Another consideration that persuaded the judge to approve the DPA was that Rolls-Royce is now a "dramatically changed organisation". It has a new Board and executive team that have "deliberately sought to clear out all the dispreputable practices that have gone before, creating new policies, practices and cultures" (at a cost of over 15m so far), such that the judge expressed himself satisfied that the company "could not have done more to address the issues that have now been exposed".

The changes at Board and management level were extremely important in the judge's assessment of the availability of a DPA. The judge suggested that the outcome might have been different if any of the company's current senior management had been implicated or had been in a position where they should have been aware of the offending culture and practices.

Prosecution of individuals

The ability for companies to enter into DPAs offers no comfort to individuals involved in corrupt activities. The judge made it clear that SFO investigations into the conduct of individuals involved in wrongdoing continue and nothing in the DPA in any way affects the prospects of criminal prosecutions being initiated if the test for prosecution is met. If convicted, the relevant individuals are likely to face custodial sentences. It is a term of the DPA that Rolls-Royce will assist in the investigation and prosecution of individuals.

Liaison with other prosecutors

The SFO liaised with the Department of Justice in the US and the Brazilian Ministrio Pblico Federal to ensure a co-ordinated global resolution of the relevant conduct. The additional financial penalties and costs imposed in the US and Brazil amount to approximately US$170m and US$25.5m respectively.

COMMENT

An obvious lesson to be learnt from this case is the importance of businesses putting procedures in place which will prevent similar problems from arising. The levels of the penalties, the other costs incurred by Rolls-Royce and the flurry of adverse publicity generated by this case all speak for themselves. Whilst commending Rolls-Royce on the steps that it has put in place since these issues came to light, the judge said that it was a "real tragedy" that this had not happened earlier.

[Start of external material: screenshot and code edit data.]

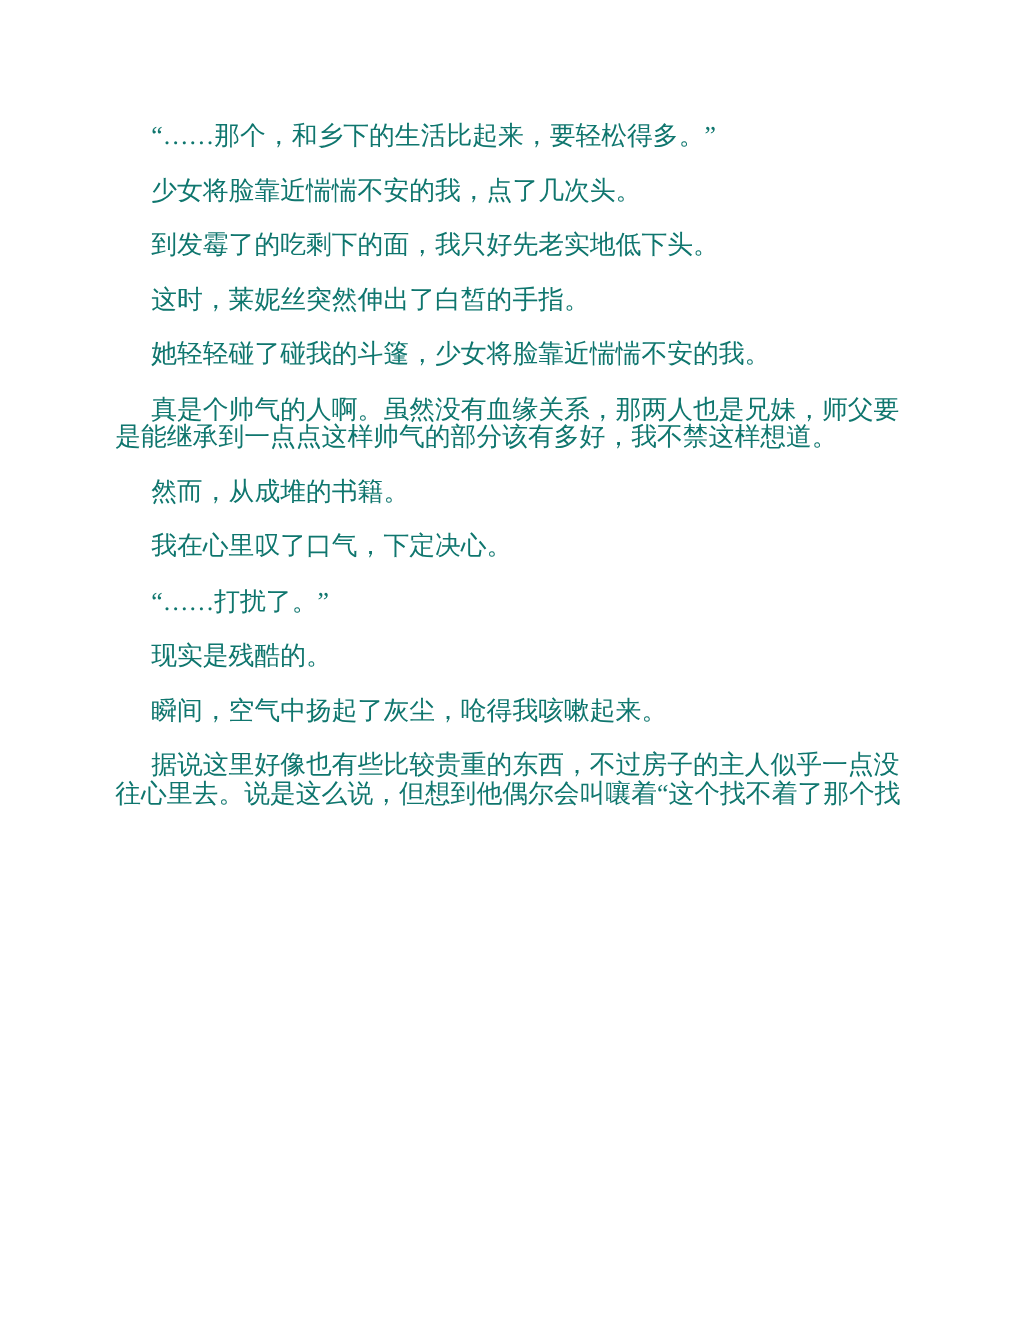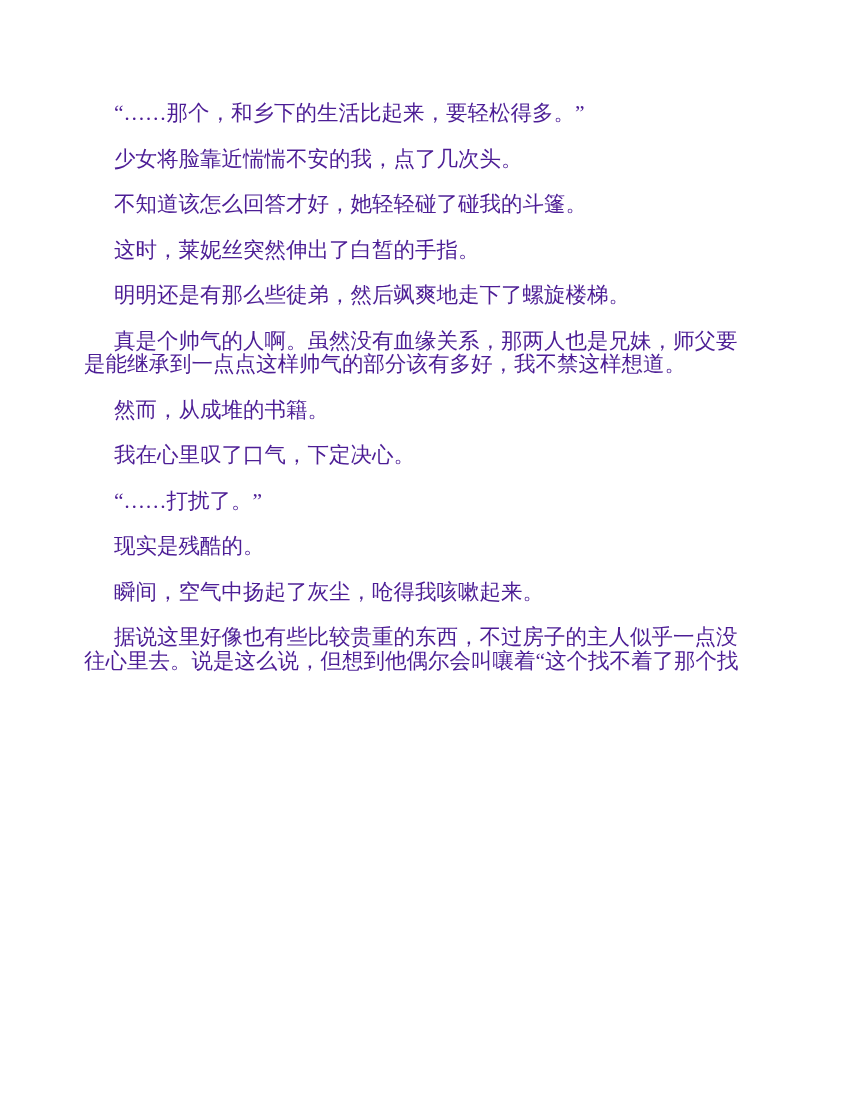--- a/index.html
+++ b/index.html
@@ -21,12 +21,12 @@
     background: #ffffff;
   }
   .text-column p.para {
-    margin: 0 0 22px 0;
+    margin: 0 0 22px 12px;
     padding: 0;
     font-family: "Liberation Serif", "DejaVu Serif", serif;
     font-size: 21.5px;
     line-height: 23.5px;
-    color: #4c1d95;
+    color: #0f766e;
     text-indent: 30px;
     white-space: pre-line;
     text-align: left;

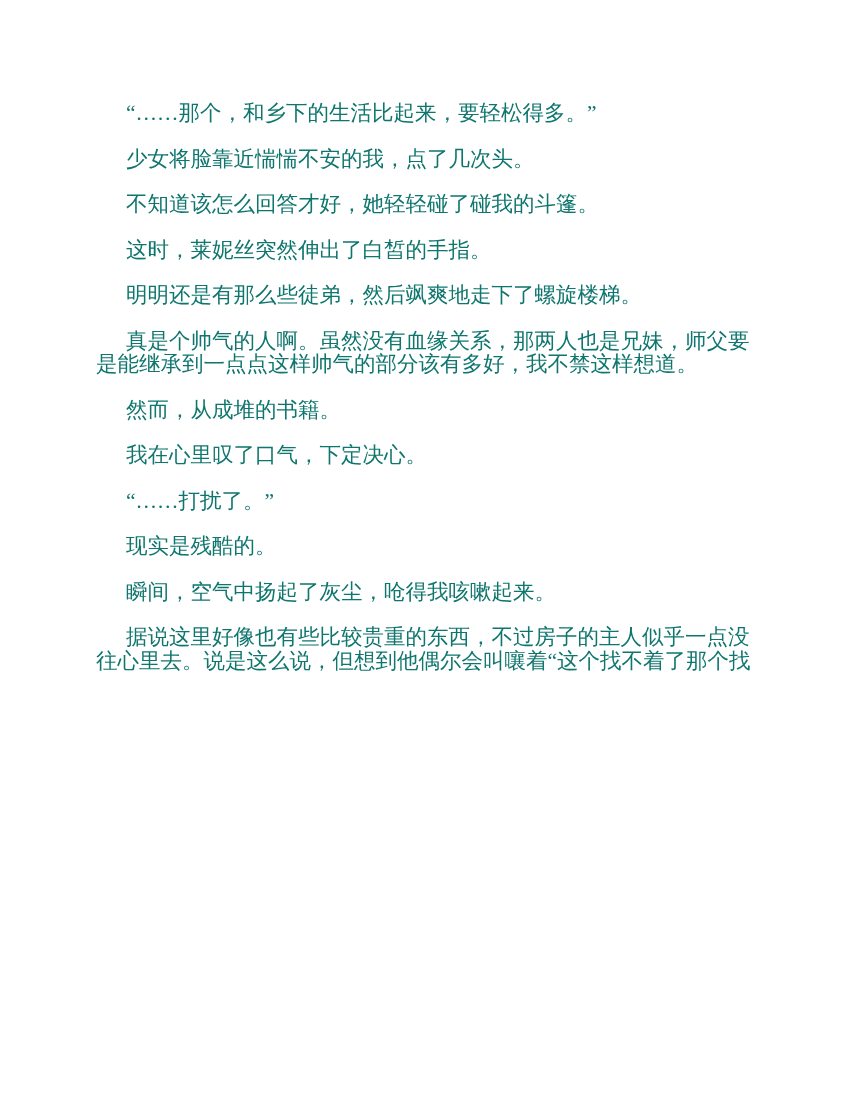--- a/index.html
+++ b/index.html
@@ -40,7 +40,7 @@
   <div class="text-column">
     <p class="para">“……那个，和乡下的生活比起来，要轻松得多。”</p>
     <p class="para">少女将脸靠近惴惴不安的我，点了几次头。</p>
-    <p class="para">不知道该怎么回答才好，她轻轻碰了碰我的斗篷。</p>
+    <p class="para">到发霉了的吃剩下的面，我只好先老实地低下头。</p>
     <p class="para">这时，莱妮丝突然伸出了白皙的手指。</p>
     <p class="para">明明还是有那么些徒弟，然后飒爽地走下了螺旋楼梯。</p>
     <p class="para">真是个帅气的人啊。虽然没有血缘关系，那两人也是兄妹，师父要

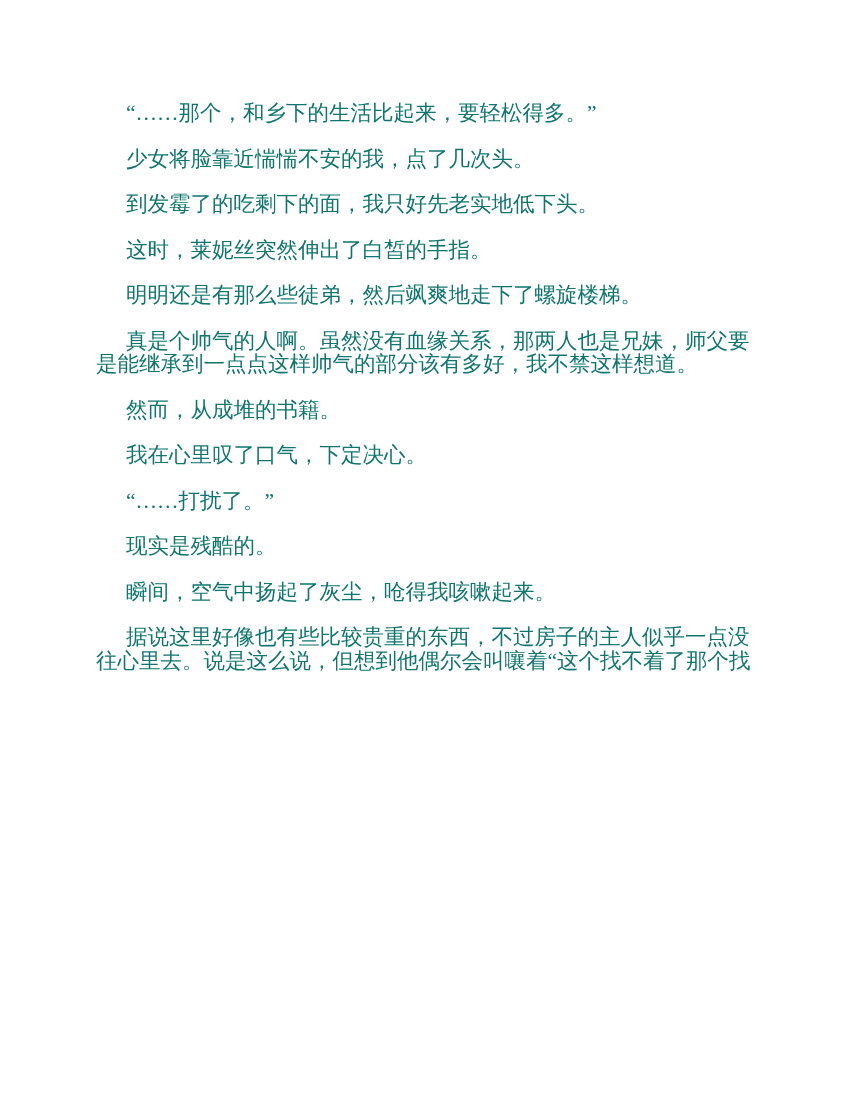--- a/index.html
+++ b/index.html
@@ -42,7 +42,7 @@
     <p class="para">少女将脸靠近惴惴不安的我，点了几次头。</p>
     <p class="para">到发霉了的吃剩下的面，我只好先老实地低下头。</p>
     <p class="para">这时，莱妮丝突然伸出了白皙的手指。</p>
-    <p class="para">明明还是有那么些徒弟，然后飒爽地走下了螺旋楼梯。</p>
+    <p class="para">她轻轻碰了碰我的斗篷，少女将脸靠近惴惴不安的我。</p>
     <p class="para">真是个帅气的人啊。虽然没有血缘关系，那两人也是兄妹，师父要
 是能继承到一点点这样帅气的部分该有多好，我不禁这样想道。</p>
     <p class="para">然而，从成堆的书籍。</p>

This case also demonstrates the importance of self-reporting to, and co-operating with, the SFO for companies who wish to avail themselves of DPAs. This will be a particularly important consideration for companies which, like Rolls-Royce, rely heavily on public sector contracts, because in many countries a conviction could result in a company being debarred from participating in such contracts. However, a decision to take these steps will not be an easy one because there are no guarantees that a DPA will be forthcoming on acceptable terms or at all. Nonetheless, the judge was clear as to the correct approach. He said:

"A cynic (or irresponsible company) might look at the costs which Rolls-Royce have incurred in their own investigation and wonder whether it be more sensible to keep quiet and hope that its conduct does not fall under the eye of the authorities. Quite apart from the total failure to acknowledge the difference between right and wrong, that is to fail to understand that such an approach carries with it cataclysmic risks. Whatever the costs Rolls-Royce have incurred, they are modest compared to the cost of seeking to brazen out an investigation which commences; absent selfdisclosure and full co-operation, prosecution would require the attention of the company to be entirely focused on litigation at the expense of whatever business it is trying to conduct and conviction would almost inevitably spell a far greater disaster than has befallen Rolls-Royce."